Majewski credited Mark Richard with being the in-town architect on scene.
"Thanks to the team who visited other clinics and who wanted best practices, this is the design we came up with," Majewski said. "The building has natural light and is energy efficient."
Melanie Goodman of Sen. Tom Udall's office read letters of commendation from Udall, as well as one from the newly elected Sen. Martin Heinrich.
Morales pointed out that without the help of Grant County, Santa Clara, Bayard and Hurley, as well as the town of Silver City, the project could not have been funded on the state level, because these entities gave up their own projects to benefit the HMS building.
Martinez noted the "beautiful day to celebrate a grand opening. He also said Rep. Dianne Hamilton sent her regrets at not being able to attend.
Brown said he had been part of the project since the beginning. He commented on "all the work Charlie and Forrest had to do to get to this point. HMS already provides services. I'm looking forward to their additional services."
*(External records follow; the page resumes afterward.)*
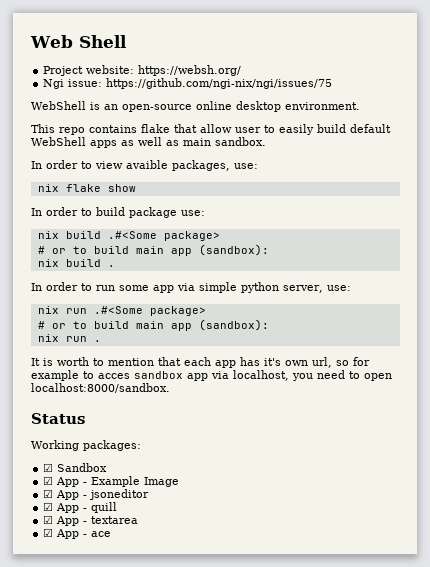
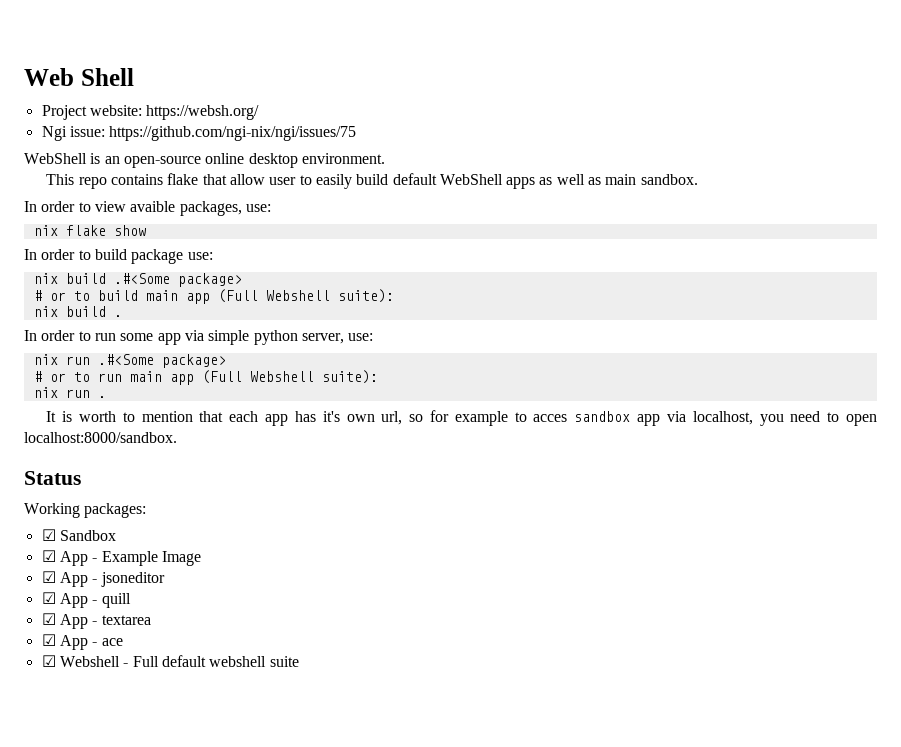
[198,244,269,256] (sandbox): -> [217,289,394,303] (Full Webshell suite):
[93,319,269,331] build main app (sandbox): -> [97,370,378,385] run main app (Full Webshell suite):
(112, 534) none -> [41,655,299,667] // ☑ Webshell - Full default webshell suite

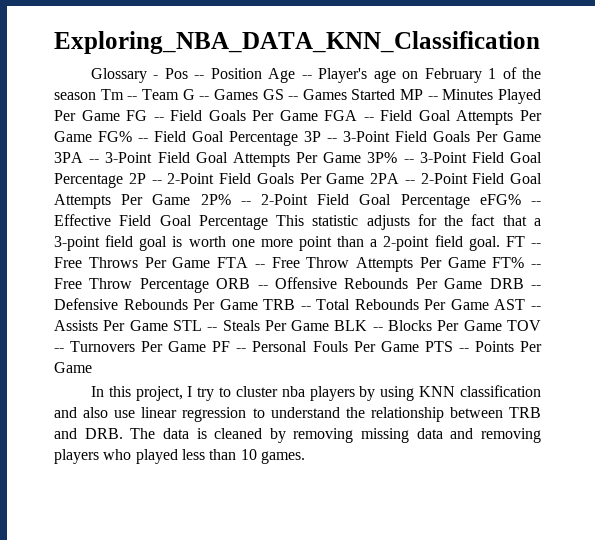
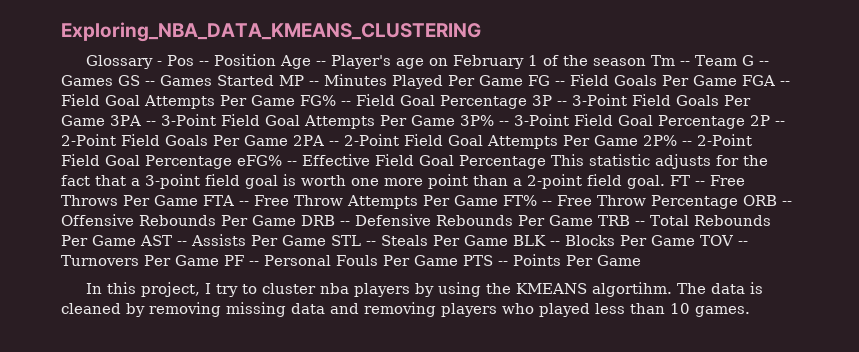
[54,31,540,54] Exploring_NBA_DATA_KNN_Classification -> [61,22,481,42] Exploring_NBA_DATA_KMEANS_CLUSTERING
[419,385,542,397] [54,407,542,422] [54,428,123,439] KNN classification and also use linear regression to understand the relationship between TRB and DRB. -> [486,282,673,297] the KMEANS algortihm.

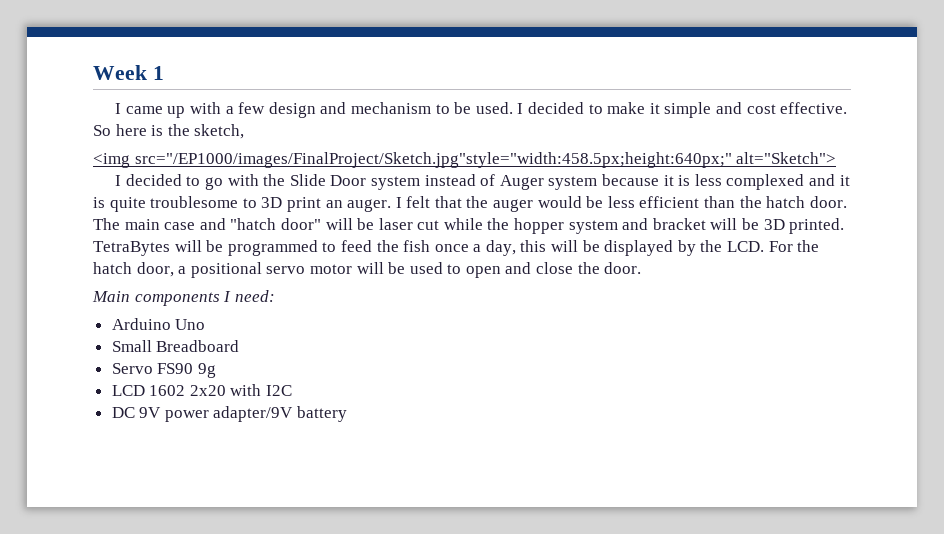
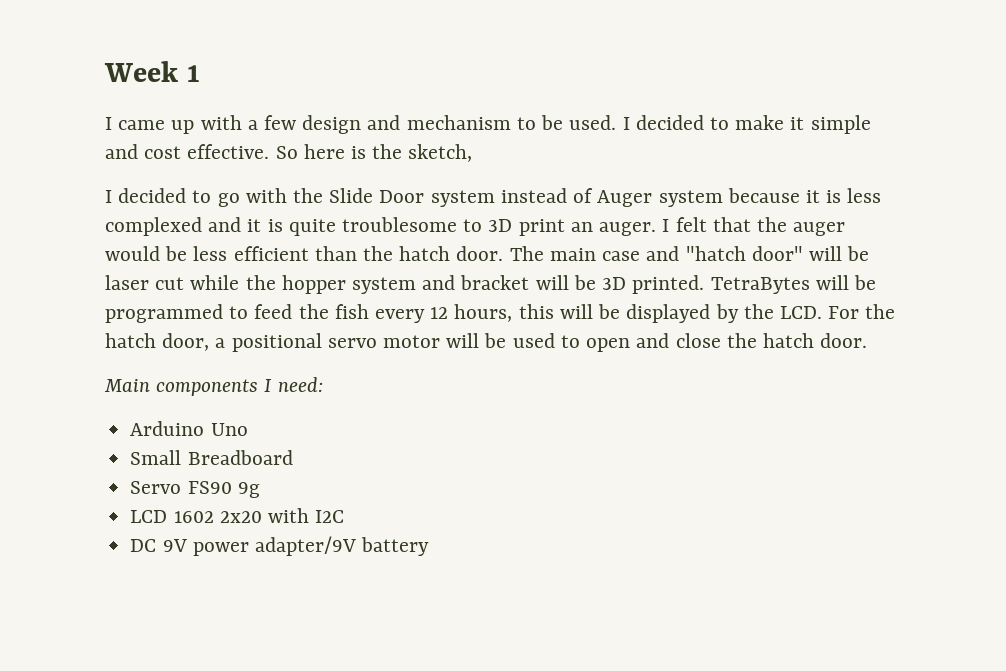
[93,152,837,168] // <img src="/EP1000/images/FinalProject/Sketch.jpg"style="width:458.5px;height:640px;" alt="Sketch"> -> (473, 153) none
[434,240,516,256] once a day, -> [375,304,513,323] every 12 hours,
(600, 268) none -> [762,333,814,348] hatch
Olson conveyed his appreciation to federal and state legislators, as well as local representatives who put the needs of southwest New Mexicans ahead of politics to arrive at the celebratory day.
"It is a patient-centered medical home," Olson said. "We will have all our services under one roof—primary care, oral care and mental health care."
Olson said HMS is working with Gila Regional Medical Center for a continuum of care after a patient's discharge from the hospital.
"Last year, we had 65 different specialty students rotate through HMS," Olson said. "We want to add a family residency program here at HMS, with students spending their first year in Albuquerque for specialty rotations and their last two years of residency here."
He explained that after the opening of the facility, HMS will continue to provide some services at MedSquare, but "people will be here ready and waiting to provide services. "
Olson said the board is committed to the new facility and "every day I see the personal commitment of staff."
In the past six months, HMS has hired 19 new dentists, medical doctors and nurse practitioners. "Recruiting is extremely difficult."
In order for the residency program to proceed, there will be a federal site visit in March, and then it will be 30-60 days before HMS receives word of the status of its application. "We have already received funding for residents, and maybe this fall, we will pick up a couple of second-year residents.
Within a month or so, Dr. John Stanley will move his practice and staff to HMS.
The building has 30,000 square feet, with 22 medical exam rooms and two larger medical procedure rooms. In the building are an X-Ray machine and a bone density machine. For dental care, the facility houses 10 dental operatories and a digital Panorex machine. Nine mental health offices—seven on the second floor and two integrated into the medical hallways on the first floor—can be found in the building. The facility also has five community health worker rooms located in each of the service delivery halls, and three loft apartments for residents and students who rotate through HMS. Nutrition education and a teaching area are also in the building. A 1,315-square foot conference room, will be available to community groups in the future, once the facility is up and running for a couple of months to determine staff's needs for and utilization of the room, which can be divided into three separate areas.
The new facility will be open for service delivery on Monday, Feb. 4, with MedSquare being closed on Friday, Feb. 1 for the move.
HMS, during 2012, delivered just over 64,000 medical, dental and mental health visits to 16, 475 individuals. The annual operating budget includes $2.6 million in a federal grant; $925,000 in state funding; $370,000 local and collaboratives; and $11.965 million in program income.
The current payor mix includes 32.9 percent from private insurance; 27.6 percent from Medicaid; 18.8 percent from Medicare; 14.9 percent from sliding fee payors; and 5.8 percent of clients being self-pay.